I'm not trying to make it "nice and clean for the filesystem".

The problem is not just RDMA/DAX - anything that is directly
accessing the block device under the filesystem has the same set of
issues. That is, the filesystem controls the life cycle of the
blocks in the block device, so direct access to the blocks by any
means needs to be co-ordinated with the filesystem. Pinning direct
access to a file via page pins attached to a hardware context that
the filesystem knows nothing about is not an access model that the
filesystems can support.

IOWs, anyone looking at this problem just from the RDMA POV of page
pins is not seeing all the other direct storage access mechainsms
that we need to support in the filesystems. RDMA on DAX is just one
of them. pNFS is another. Remote acces via NVMeOF is another. XDP
-> DAX (direct file data placement from the network hardware) is
another. There are /lots/ of different direct storage access
mechanisms that filesystems need to support and we sure as hell do
not want to have to support special case semantics for every single
one of them.

Hence if we don't start with a sane model for arbitrating direct
access to the storage at the filesystem level we'll never get this
stuff to work reliably, let alone work together coherently. An
application that wants a direct data path to storage should have a
single API that enables then to safely access the storage,
regardless of how they are accessing the storage.

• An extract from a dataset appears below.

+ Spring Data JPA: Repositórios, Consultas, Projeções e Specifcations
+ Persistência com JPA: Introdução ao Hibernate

From that perspective, what we are talking about here with RDMA
doing "mmap, page pin, unmap, close" and "pass page pins via
SCM_RIGHTS" are fundamentally unworkable from the filesystem
perspective. They are use-after-free situations from the filesystem
perspective - they do not hold direct references to anything in the
filesystem, and so the filesytem is completely unaware of them.

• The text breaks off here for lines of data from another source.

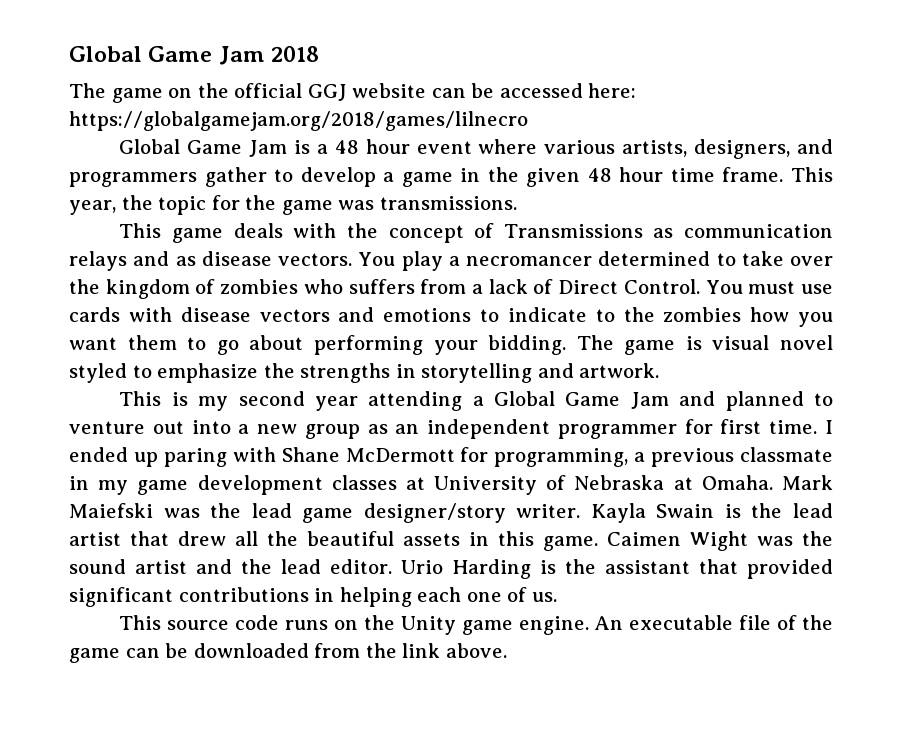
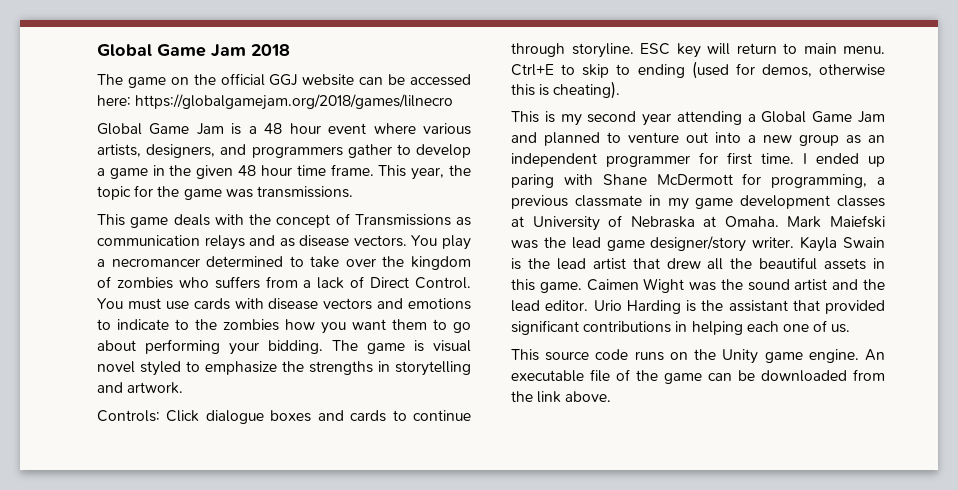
+ Controls: Click dialogue boxes and cards to continue through storyline. ESC key will return to main menu. Ctrl+E to skip to ending (used for demos, otherwise this is cheating).

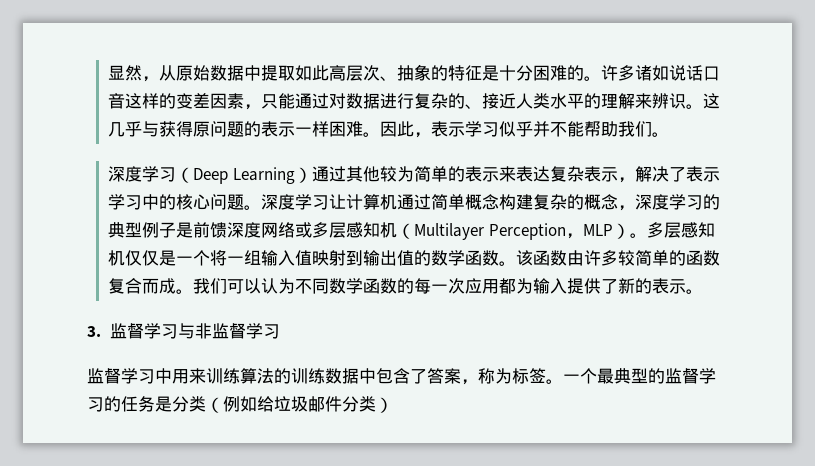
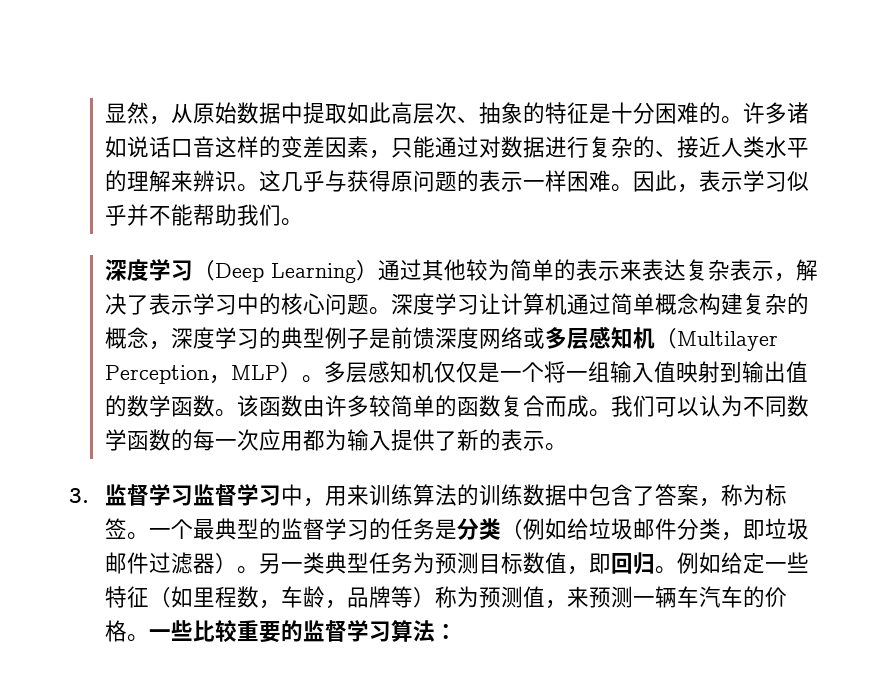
- 3.监督学习与非监督学习
- 监督学习中用来训练算法的训练数据中包含了答案，称为标签。
+ 3.监督学习监督学习中，用来训练算法的训练数据中包含了答案，称为标签。
- 一个最典型的监督学习的任务是分类（例如给垃圾邮件分类）
+ 一个最典型的监督学习的任务是分类（例如给垃圾邮件分类，即垃圾邮件过滤器）。另一类典型任务为预测目标数值，即回归。例如给定一些特征（如里程数，车龄，品牌等）称为预测值，来预测一辆车汽车的价格。一些比较重要的监督学习算法：

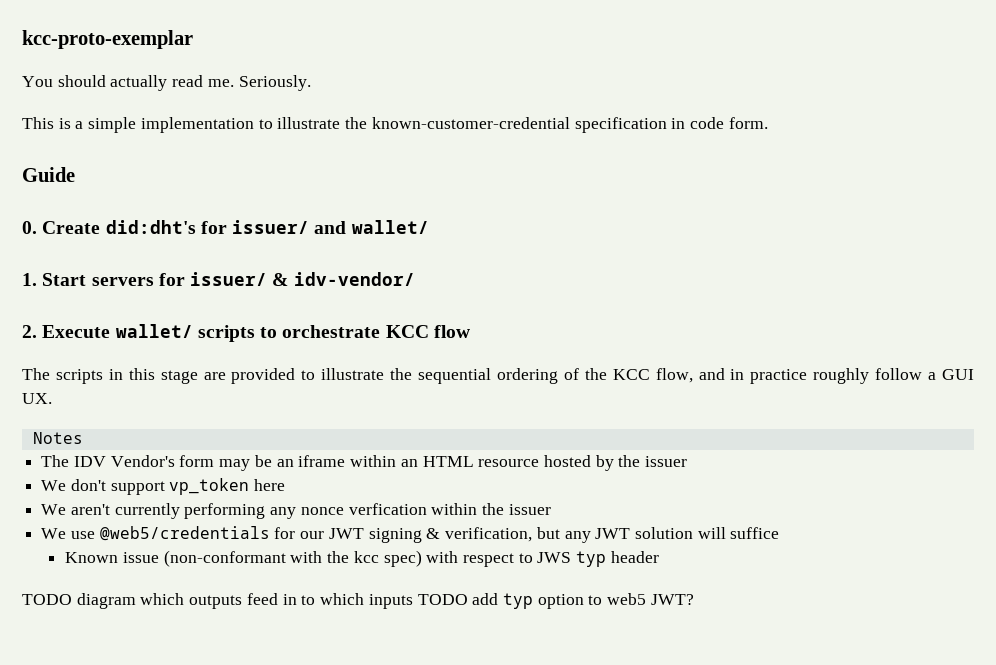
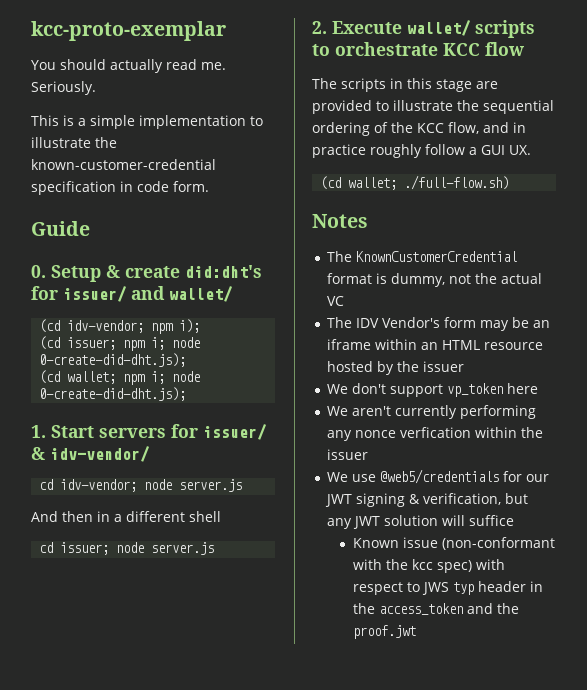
- 0. Create did:dht's for issuer/ and wallet/
+ 0. Setup & create did:dht's for issuer/ and wallet/
+ (cd idv-vendor; npm i);
+ (cd issuer; npm i; node 0-create-did-dht.js);
+ (cd wallet; npm i; node 0-create-did-dht.js);
+ cd idv-vendor; node server.js
+ And then in a different shell
+ cd issuer; node server.js
+ (cd wallet; ./full-flow.sh)
  Notes
+ The KnownCustomerCredential format is dummy, not the actual VC
- Known issue (non-conformant with the kcc spec) with respect to JWS typ header
- TODO diagram which outputs feed in to which inputs TODO add typ option to web5 JWT?
+ Known issue (non-conformant with the kcc spec) with respect to JWS typ header in the access_token and the proof.jwt

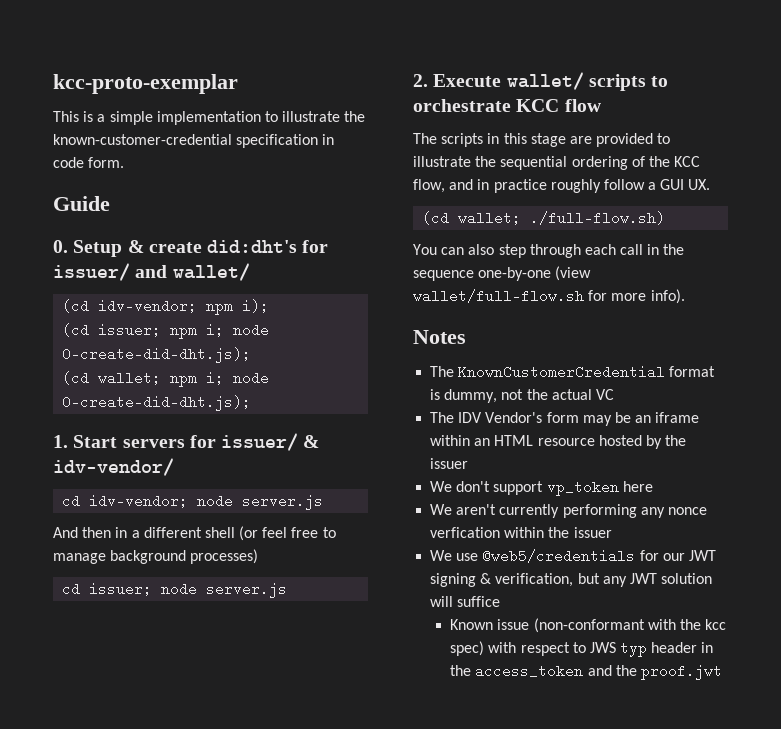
- You should actually read me. Seriously.
- And then in a different shell
+ And then in a different shell (or feel free to manage background processes)
+ You can also step through each call in the sequence one-by-one (view wallet/full-flow.sh for more info).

The filesystem needs to be aware of /all users/ of it's resources if
it's going to manage them sanely. It needs to be able to corectly
coordinate modifications to ownership of the underlying storage with
all the users directly accessing that physical storage regardless of
the mechanism being used to access the storage. IOWs, access
control must be independent of the mechanism used to gain access to
the storage hardware.

That's what file layout leases are defining - the filesystem support
model for allowing direct storage access from userspace. It's not
defining "RDMA/FSDAX" access rules, it's defining a generic direct
access model. And one of the rules in this model is "if you don't
have an active reference to the file layout, you are not allowed to
directly access the layout.".

Anything else is unsupportable from the filesystem perspective -
designing an access mechanism that allows userspace to retain access
indefinitely by relying on hidden details of kernel subsystem
implementations is a terrible architecture. Not only does it bleed
kernel implementation into the API and the behavioural model, it
means we can't ever change that internal kernel behaviour because
userspace may be dependent on it. I shouldn't be having to point out
how bad this is from a system design perspective.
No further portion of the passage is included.